## Your task
Images excluded, return every record exactly as it reads.

[Version comparison data]
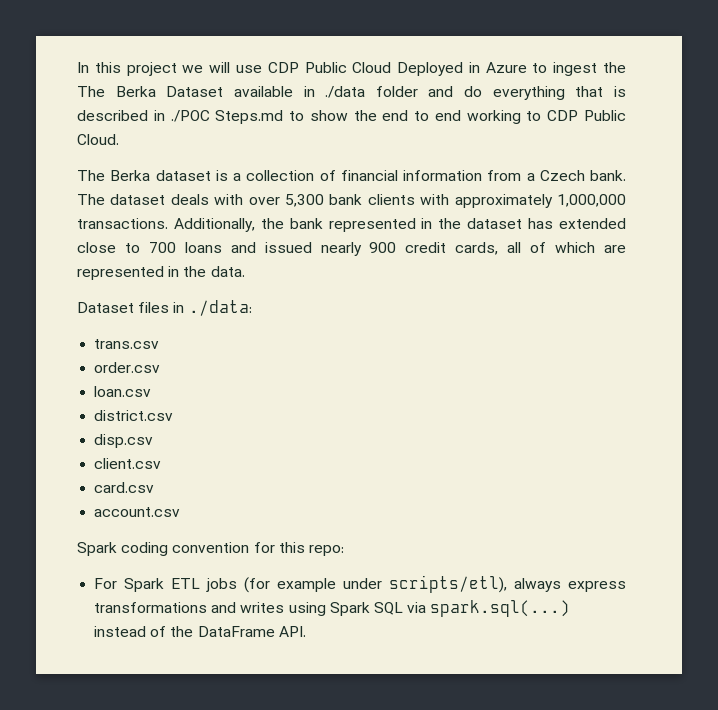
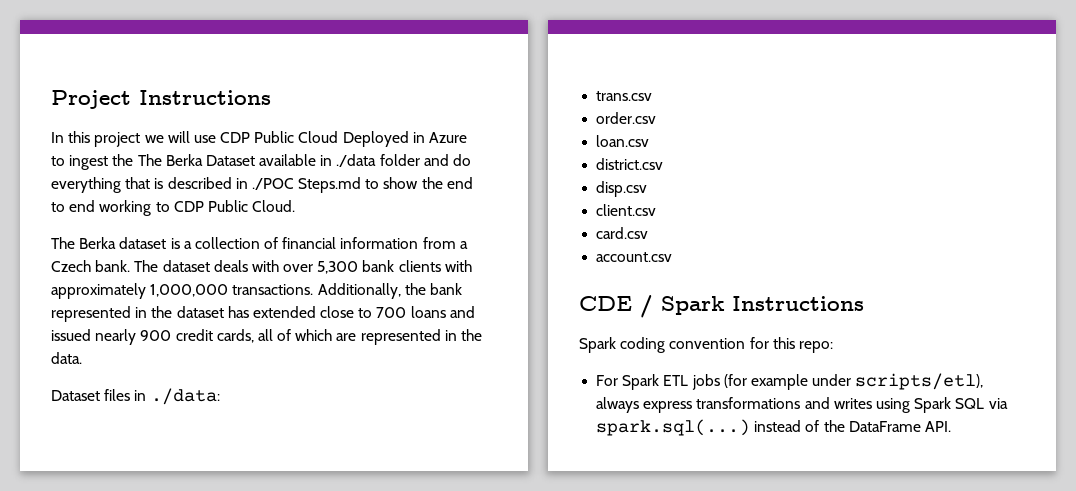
+ Project Instructions
+ CDE / Spark Instructions

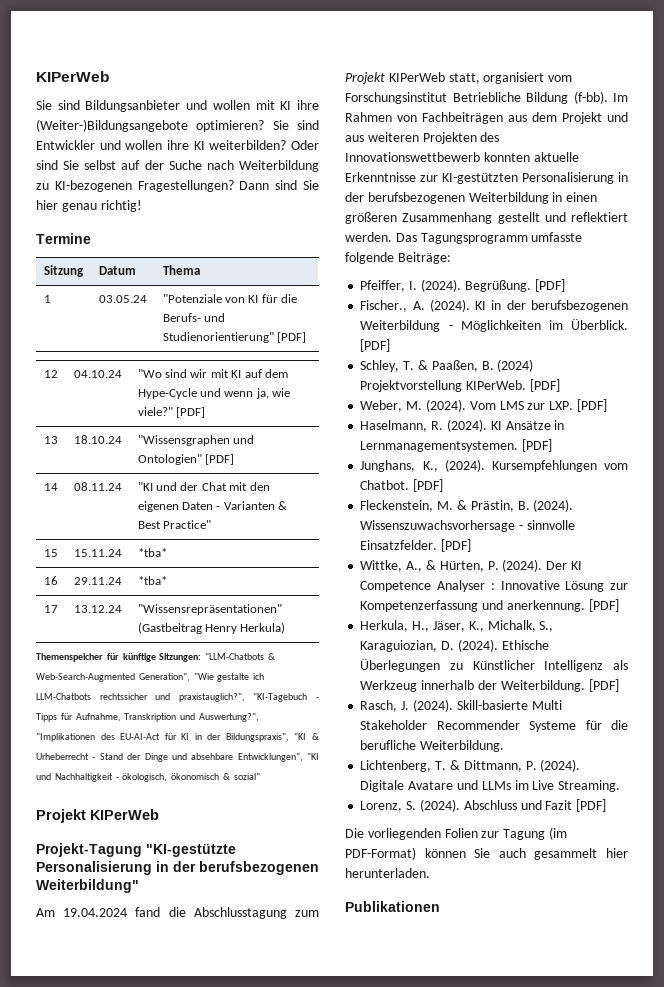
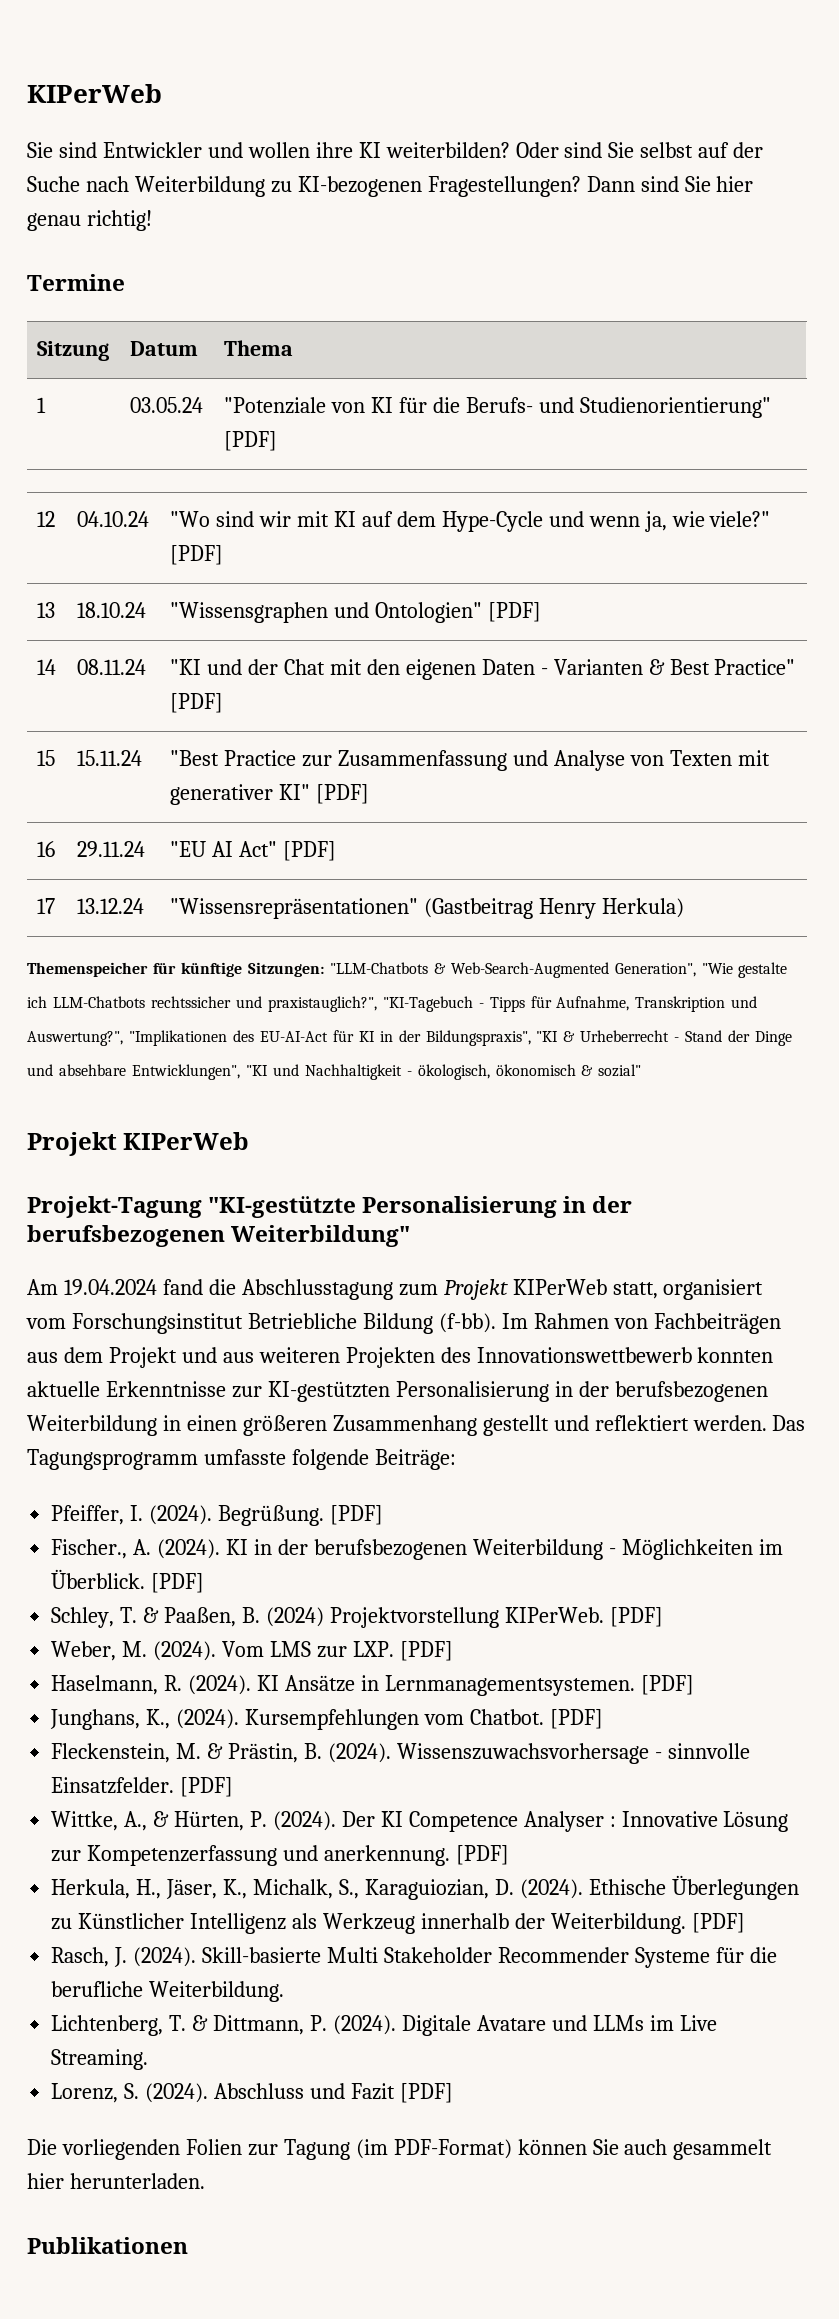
- Sie sind Bildungsanbieter und wollen mit KI ihre (Weiter-)Bildungsangebote optimieren? Sie sind Entwickler und wollen ihre KI weiterbilden?
+ Sie sind Entwickler und wollen ihre KI weiterbilden?
- 14 | 08.11.24 | "KI und der Chat mit den eigenen Daten - Varianten & Best Practice"
+ 14 | 08.11.24 | "KI und der Chat mit den eigenen Daten - Varianten & Best Practice" [PDF]
- 15 | 15.11.24 | *tba*
- 16 | 29.11.24 | *tba*
+ 15 | 15.11.24 | "Best Practice zur Zusammenfassung und Analyse von Texten mit generativer KI" [PDF]
+ 16 | 29.11.24 | "EU AI Act" [PDF]

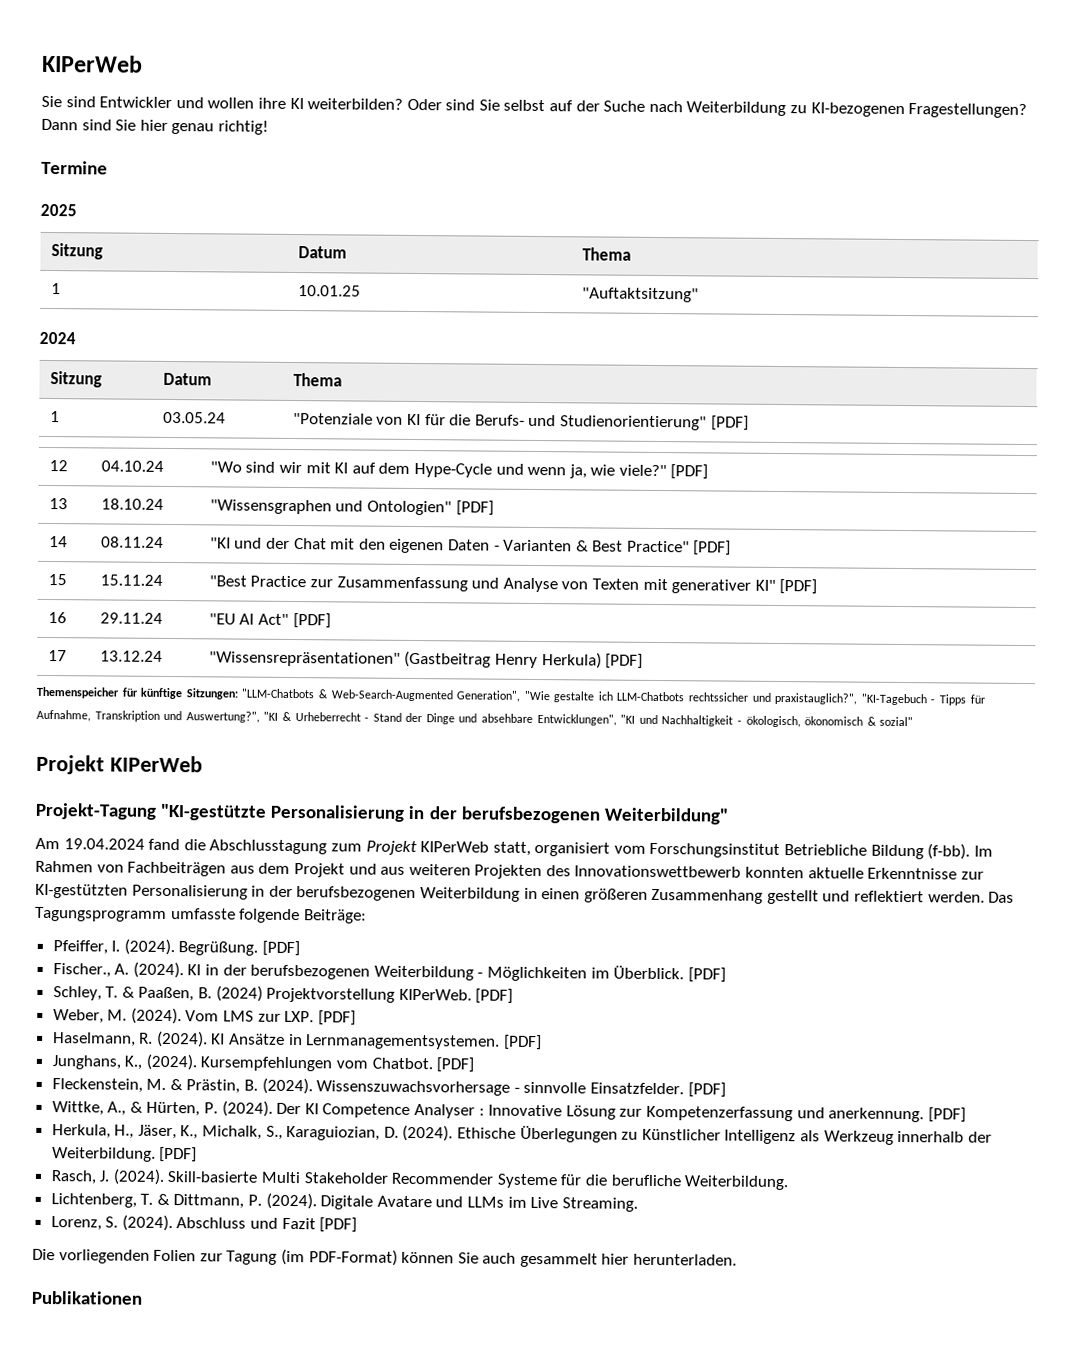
+ 2025
+ Sitzung | Datum | Thema
+ 1 | 10.01.25 | "Auftaktsitzung"
+ 2024
- 17 | 13.12.24 | "Wissensrepräsentationen" (Gastbeitrag Henry Herkula)
+ 17 | 13.12.24 | "Wissensrepräsentationen" (Gastbeitrag Henry Herkula) [PDF]
- Themenspeicher für künftige Sitzungen: "LLM-Chatbots & Web-Search-Augmented Generation", "Wie gestalte ich LLM-Chatbots rechtssicher und praxistauglich?", "KI-Tagebuch - Tipps für Aufnahme, Transkription und Auswertung?", "Implikationen des EU-AI-Act für KI in der Bildungspraxis", "KI & Urheberrecht - Stand der Dinge und absehbare Entwicklungen", "KI und Nachhaltigkeit - ökologisch, ökonomisch & sozial"
+ Themenspeicher für künftige Sitzungen: "LLM-Chatbots & Web-Search-Augmented Generation", "Wie gestalte ich LLM-Chatbots rechtssicher und praxistauglich?", "KI-Tagebuch - Tipps für Aufnahme, Transkription und Auswertung?", "KI & Urheberrecht - Stand der Dinge und absehbare Entwicklungen", "KI und Nachhaltigkeit - ökologisch, ökonomisch & sozial"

## Reply
+ Project Instructions
+ CDE / Spark Instructions

- Sie sind Bildungsanbieter und wollen mit KI ihre (Weiter-)Bildungsangebote optimieren? Sie sind Entwickler und wollen ihre KI weiterbilden?
+ Sie sind Entwickler und wollen ihre KI weiterbilden?
- 14 | 08.11.24 | "KI und der Chat mit den eigenen Daten - Varianten & Best Practice"
+ 14 | 08.11.24 | "KI und der Chat mit den eigenen Daten - Varianten & Best Practice" [PDF]
- 15 | 15.11.24 | *tba*
- 16 | 29.11.24 | *tba*
+ 15 | 15.11.24 | "Best Practice zur Zusammenfassung und Analyse von Texten mit generativer KI" [PDF]
+ 16 | 29.11.24 | "EU AI Act" [PDF]

+ 2025
+ Sitzung | Datum | Thema
+ 1 | 10.01.25 | "Auftaktsitzung"
+ 2024
- 17 | 13.12.24 | "Wissensrepräsentationen" (Gastbeitrag Henry Herkula)
+ 17 | 13.12.24 | "Wissensrepräsentationen" (Gastbeitrag Henry Herkula) [PDF]
- Themenspeicher für künftige Sitzungen: "LLM-Chatbots & Web-Search-Augmented Generation", "Wie gestalte ich LLM-Chatbots rechtssicher und praxistauglich?", "KI-Tagebuch - Tipps für Aufnahme, Transkription und Auswertung?", "Implikationen des EU-AI-Act für KI in der Bildungspraxis", "KI & Urheberrecht - Stand der Dinge und absehbare Entwicklungen", "KI und Nachhaltigkeit - ökologisch, ökonomisch & sozial"
+ Themenspeicher für künftige Sitzungen: "LLM-Chatbots & Web-Search-Augmented Generation", "Wie gestalte ich LLM-Chatbots rechtssicher und praxistauglich?", "KI-Tagebuch - Tipps für Aufnahme, Transkription und Auswertung?", "KI & Urheberrecht - Stand der Dinge und absehbare Entwicklungen", "KI und Nachhaltigkeit - ökologisch, ökonomisch & sozial"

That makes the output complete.